Gout is a metabolic disorder characterized by the deposition of uric acid in the form of excess sodium urate in the blood in the joints, leading to repeated episodes of arthritis.
Most commonly, the condition is monoarticular, with a preference for the joints of the lower limbs: metatarsophalangeal, tibiotarsal, and knee. Deposition also occurs in other systems and organs: renal, leading to uric lithiasis and uric nephropathy, and tegumentary, leading to the formation of gouty tophi.
Although it occurs more frequently in males (6:1 ratio), gout is also found in women, with a much-reduced incidence in the premenopausal period, but after the age of 65 it becomes more frequent and even causes the sex ratio to equalize after the age of 85. This distribution is largely due to estrogen hormones, the decrease in estrogen levels, as well as the development of degenerative joint damage explaining the higher frequency of gout in the post-menopausal period.

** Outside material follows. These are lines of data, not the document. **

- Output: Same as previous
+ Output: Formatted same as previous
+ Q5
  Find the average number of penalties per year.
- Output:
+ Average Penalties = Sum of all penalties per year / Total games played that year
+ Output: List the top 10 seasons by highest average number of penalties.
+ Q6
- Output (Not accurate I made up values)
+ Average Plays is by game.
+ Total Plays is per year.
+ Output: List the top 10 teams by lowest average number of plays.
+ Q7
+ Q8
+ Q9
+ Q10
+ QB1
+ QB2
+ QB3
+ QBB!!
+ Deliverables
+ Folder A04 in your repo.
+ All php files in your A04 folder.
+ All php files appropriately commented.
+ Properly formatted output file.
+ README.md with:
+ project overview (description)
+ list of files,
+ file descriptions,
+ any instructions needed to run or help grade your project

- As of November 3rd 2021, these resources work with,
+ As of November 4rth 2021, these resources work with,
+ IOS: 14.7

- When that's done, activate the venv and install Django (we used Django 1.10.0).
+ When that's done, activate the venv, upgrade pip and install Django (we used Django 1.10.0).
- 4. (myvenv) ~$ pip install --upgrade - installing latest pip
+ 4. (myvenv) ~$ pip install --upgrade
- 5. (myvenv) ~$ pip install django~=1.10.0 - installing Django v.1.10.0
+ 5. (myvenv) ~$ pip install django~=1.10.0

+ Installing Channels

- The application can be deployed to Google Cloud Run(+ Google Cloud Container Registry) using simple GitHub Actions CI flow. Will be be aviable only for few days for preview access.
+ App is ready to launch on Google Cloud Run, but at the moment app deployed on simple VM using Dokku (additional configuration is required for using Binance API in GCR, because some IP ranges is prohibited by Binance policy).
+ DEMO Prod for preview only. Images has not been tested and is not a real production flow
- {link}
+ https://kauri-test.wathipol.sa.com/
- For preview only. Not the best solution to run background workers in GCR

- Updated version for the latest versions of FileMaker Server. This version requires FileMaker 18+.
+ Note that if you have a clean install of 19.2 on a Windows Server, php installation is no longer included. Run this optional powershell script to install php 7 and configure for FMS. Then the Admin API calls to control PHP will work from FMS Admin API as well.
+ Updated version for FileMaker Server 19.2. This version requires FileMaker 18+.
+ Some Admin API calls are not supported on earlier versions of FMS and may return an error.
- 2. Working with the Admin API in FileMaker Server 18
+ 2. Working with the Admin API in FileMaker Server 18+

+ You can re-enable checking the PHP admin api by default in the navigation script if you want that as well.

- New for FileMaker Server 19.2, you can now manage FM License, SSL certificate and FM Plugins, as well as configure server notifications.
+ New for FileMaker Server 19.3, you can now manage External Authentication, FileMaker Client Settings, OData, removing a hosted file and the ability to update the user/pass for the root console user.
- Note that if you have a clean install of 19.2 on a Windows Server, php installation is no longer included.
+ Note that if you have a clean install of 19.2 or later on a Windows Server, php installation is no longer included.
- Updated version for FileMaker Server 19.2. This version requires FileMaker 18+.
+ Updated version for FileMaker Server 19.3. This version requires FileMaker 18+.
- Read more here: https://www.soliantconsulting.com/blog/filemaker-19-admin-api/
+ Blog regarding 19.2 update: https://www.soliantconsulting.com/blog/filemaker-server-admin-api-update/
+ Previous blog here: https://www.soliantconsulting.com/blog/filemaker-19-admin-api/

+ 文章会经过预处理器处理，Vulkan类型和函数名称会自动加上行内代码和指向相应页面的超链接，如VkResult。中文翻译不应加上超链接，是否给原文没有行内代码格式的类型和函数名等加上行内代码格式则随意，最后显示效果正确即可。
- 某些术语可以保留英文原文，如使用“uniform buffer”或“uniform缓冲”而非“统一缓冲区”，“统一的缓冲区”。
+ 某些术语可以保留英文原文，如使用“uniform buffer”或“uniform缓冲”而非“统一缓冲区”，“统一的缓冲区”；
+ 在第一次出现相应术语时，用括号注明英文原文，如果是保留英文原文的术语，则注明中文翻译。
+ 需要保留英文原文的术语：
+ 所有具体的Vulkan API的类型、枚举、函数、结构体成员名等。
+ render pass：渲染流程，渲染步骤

Genetic factors, alcohol consumption, diuretic treatment and kidney disease (especially chronic renal failure) are considered the main risk factors for gout, and the presence of metabolic syndrome (association of hyperglycemia or diabetes with obesity, dislipidemia and hypertension) is associated with a poor prognosis and a high mortality rate.
The topicality of the topic is conditioned by the increasing prevalence of gout everywhere. So far in many practical cases of gout treatment some signs and aspects have been detected, which imply that gout as a disease, is not characterized by a purely somatic nature, but also has a genetic aspect. Based on these considerations, early detection of patients with a genetic predisposition to gout is of considerable theoretical and practical interest.
Recently, the pathogenesis of gout has been described in more detail, new risk factors have been discovered, molecular mechanisms of renal urate transport, and mechanisms of crystal-induced joint inflammation have been studied. More and more often, gout has an atypical clinical picture, many cases of chronic evolution of the disease, oligo-, and polyarticular joint damage are observed, and therefore early diagnosis of the disease is difficult.
A major problem is comorbidity: hypertension, obesity, metabolic syndrome, type II diabetes, chronic kidney disease, osteoarthritis, psoriatic arthritis, which influence hyperuricemia. In NHANES research, the link between serum levels of AU and increased cardiovascular lethality was identified.
The monograph contains the introductory part and 12 chapters: definition, epidemiology, etiopathogenesis, genetic aspects, classification of gout, clinical picture, diagnosis of gout, management, prophylaxis, prognosis, conclusions, recommendations for diagnosis and treatment.
The materials and methods used will enable the study of changes in the general condition of patients with gout, the assessment of the degree of activity in patients with gout and the individual pharmacological correction of secondary changes detected in patients with gout.
In conclusion, I would like to emphasize that the monograph under the title "Gout: new advances in the diagnosis and management of an old disease" that the content of the monograph is argued in a complex way, which will allow to establish the main directions of conducting research and treatment of gout. The monograph meets all the conditions and requirements of a monograph, is current and useful for rheumatological practice, and is of interest primarily to students, residents, doctoral students, and medical practitioners.